- ACTIVITY: Write out again, word for word, the lines below from the line that holds "width: 414px ->" through the line that holds "text: Type ->", omitting pictures.

- MATERIALS PROVIDED:

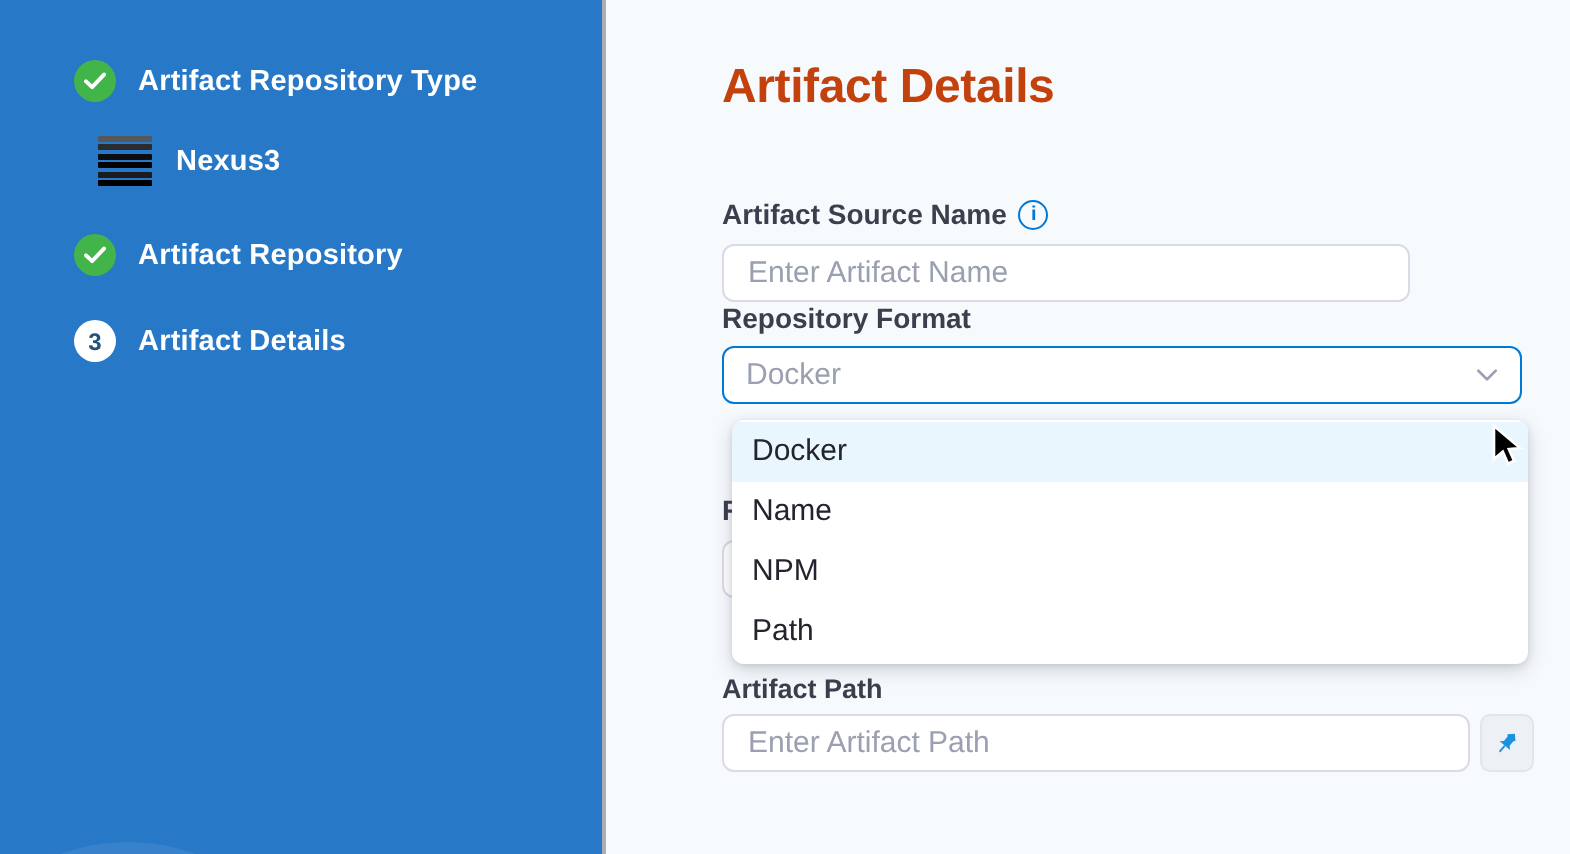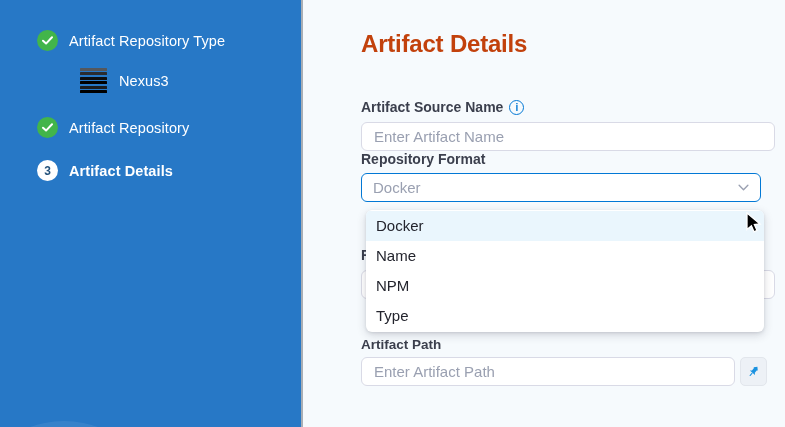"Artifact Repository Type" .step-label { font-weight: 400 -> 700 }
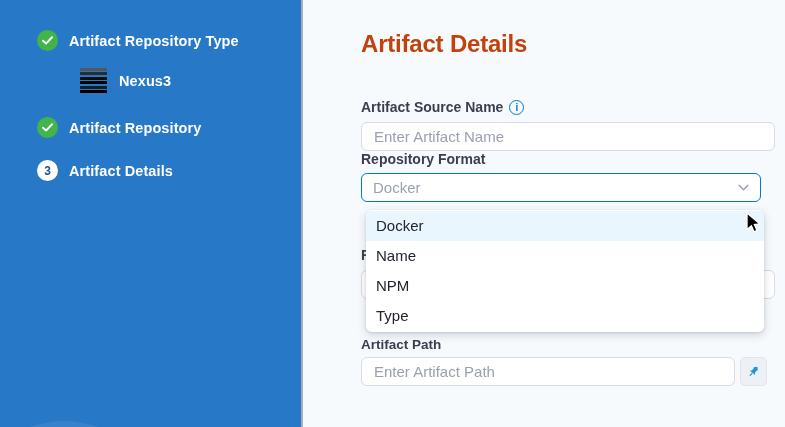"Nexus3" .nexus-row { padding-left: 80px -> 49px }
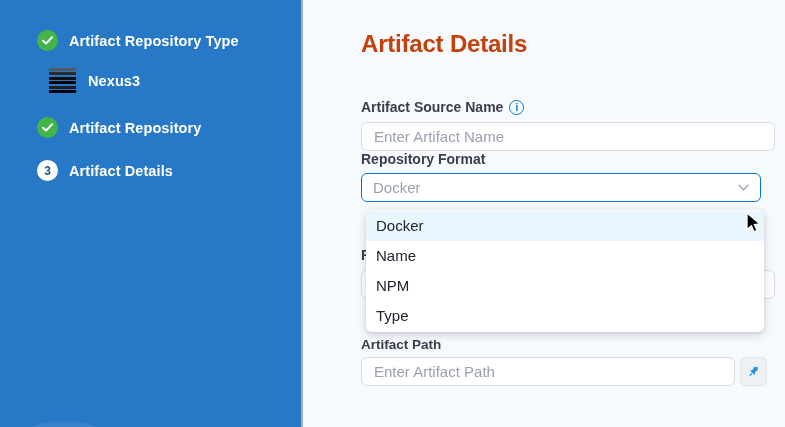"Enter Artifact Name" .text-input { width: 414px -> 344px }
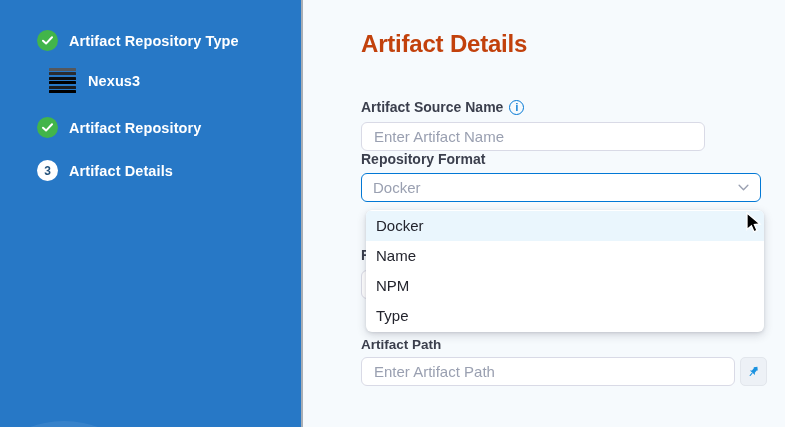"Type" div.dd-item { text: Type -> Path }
--
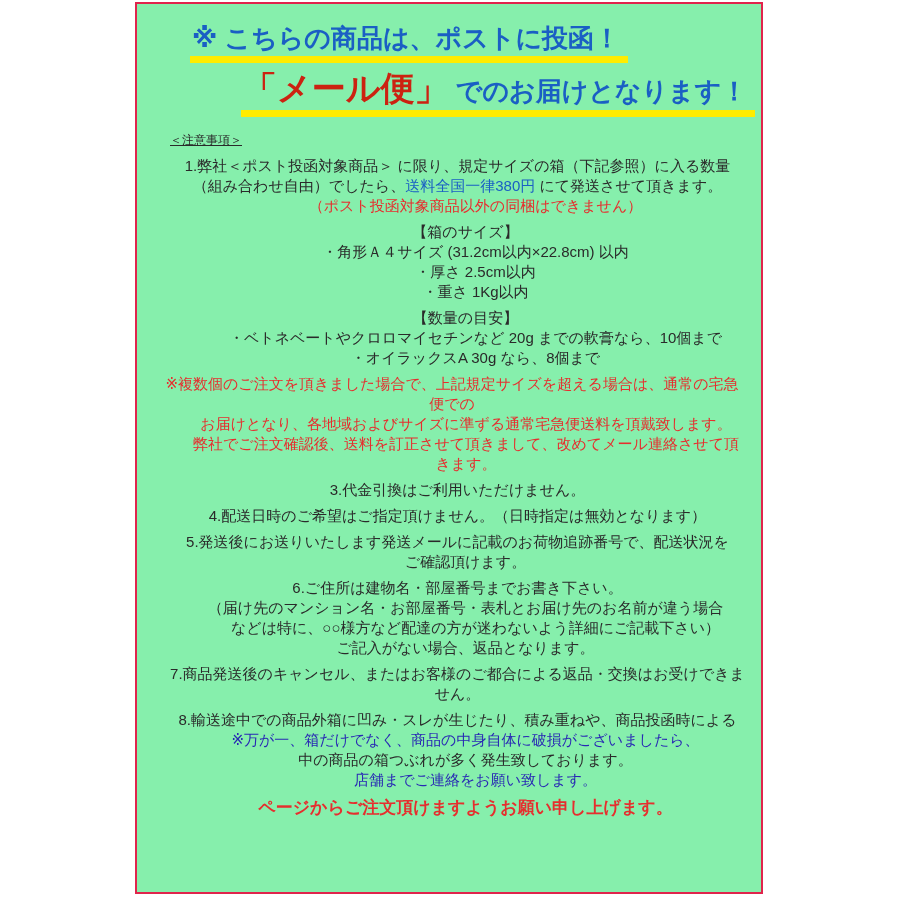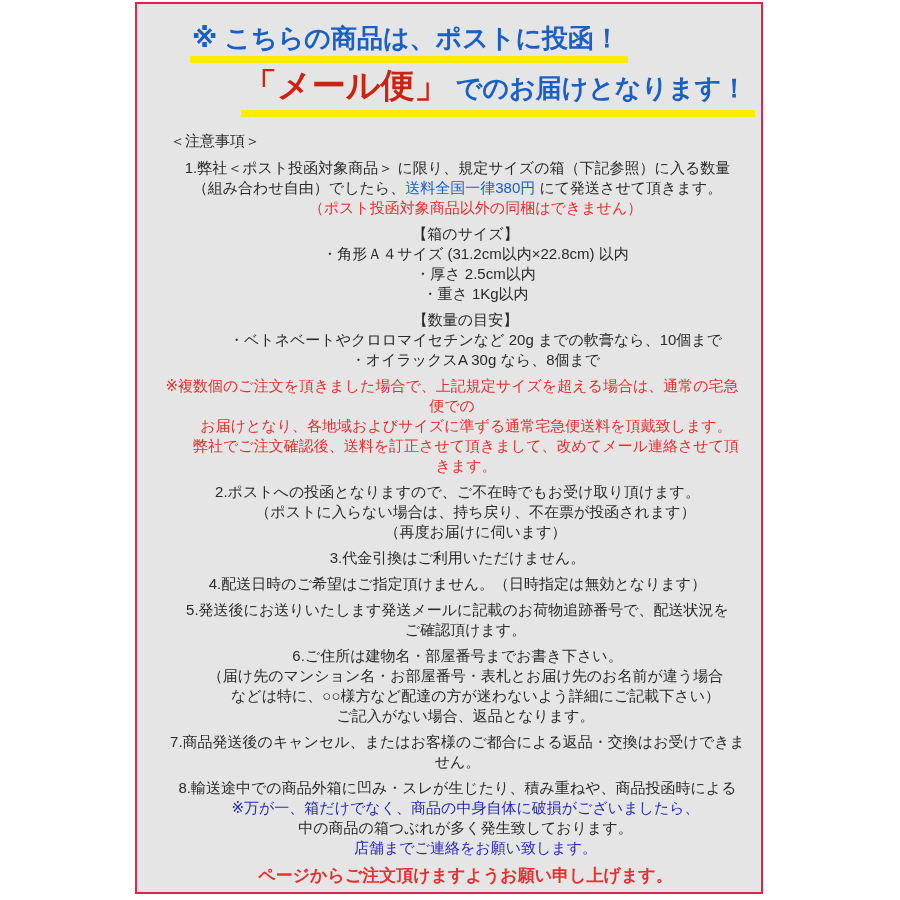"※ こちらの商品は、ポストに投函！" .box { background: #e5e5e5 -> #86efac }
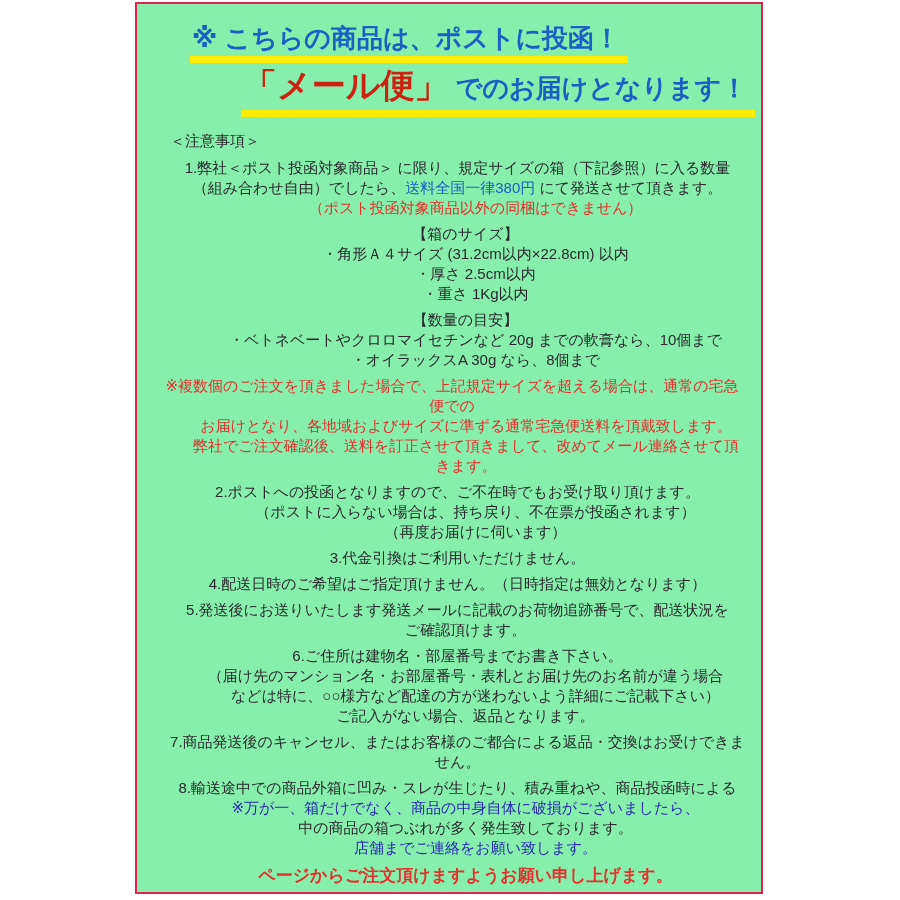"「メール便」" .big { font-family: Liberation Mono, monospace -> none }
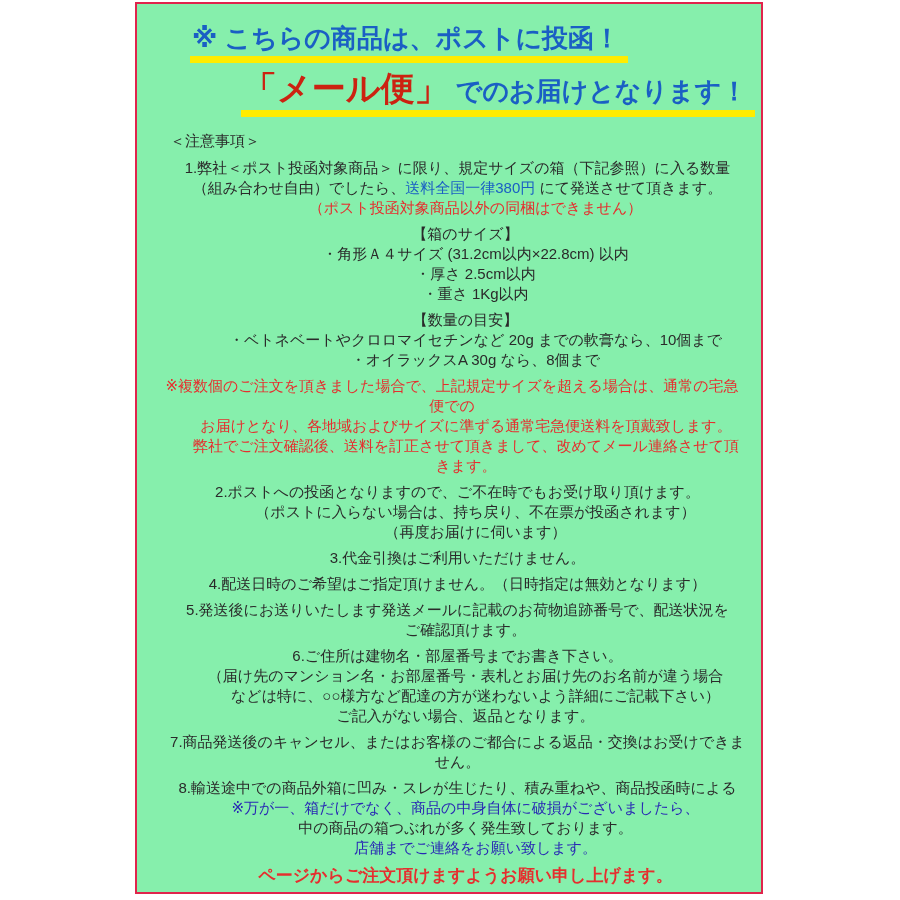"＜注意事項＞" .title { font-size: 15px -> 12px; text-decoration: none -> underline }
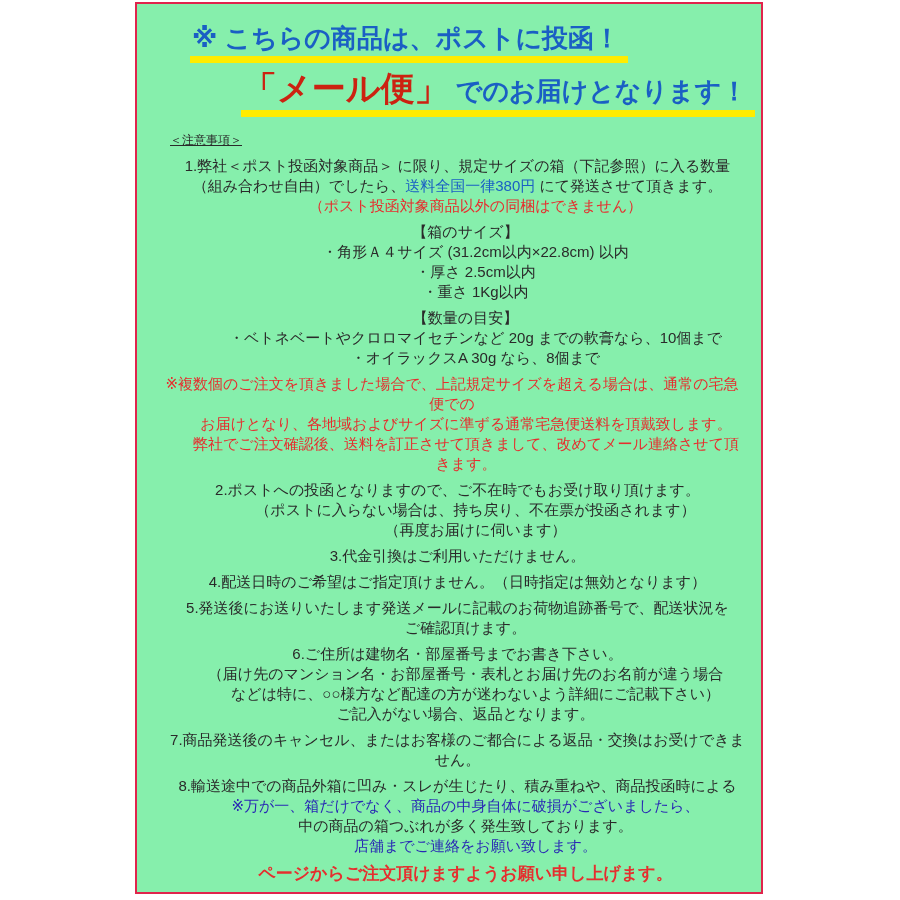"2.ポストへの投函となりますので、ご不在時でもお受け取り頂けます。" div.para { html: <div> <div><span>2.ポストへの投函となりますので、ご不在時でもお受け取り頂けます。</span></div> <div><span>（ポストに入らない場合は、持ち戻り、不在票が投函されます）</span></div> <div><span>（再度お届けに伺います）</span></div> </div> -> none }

- THE ANSWER:
"Enter Artifact Name" .text-input { width: 414px -> 344px }
"Type" div.dd-item { text: Type -> Path }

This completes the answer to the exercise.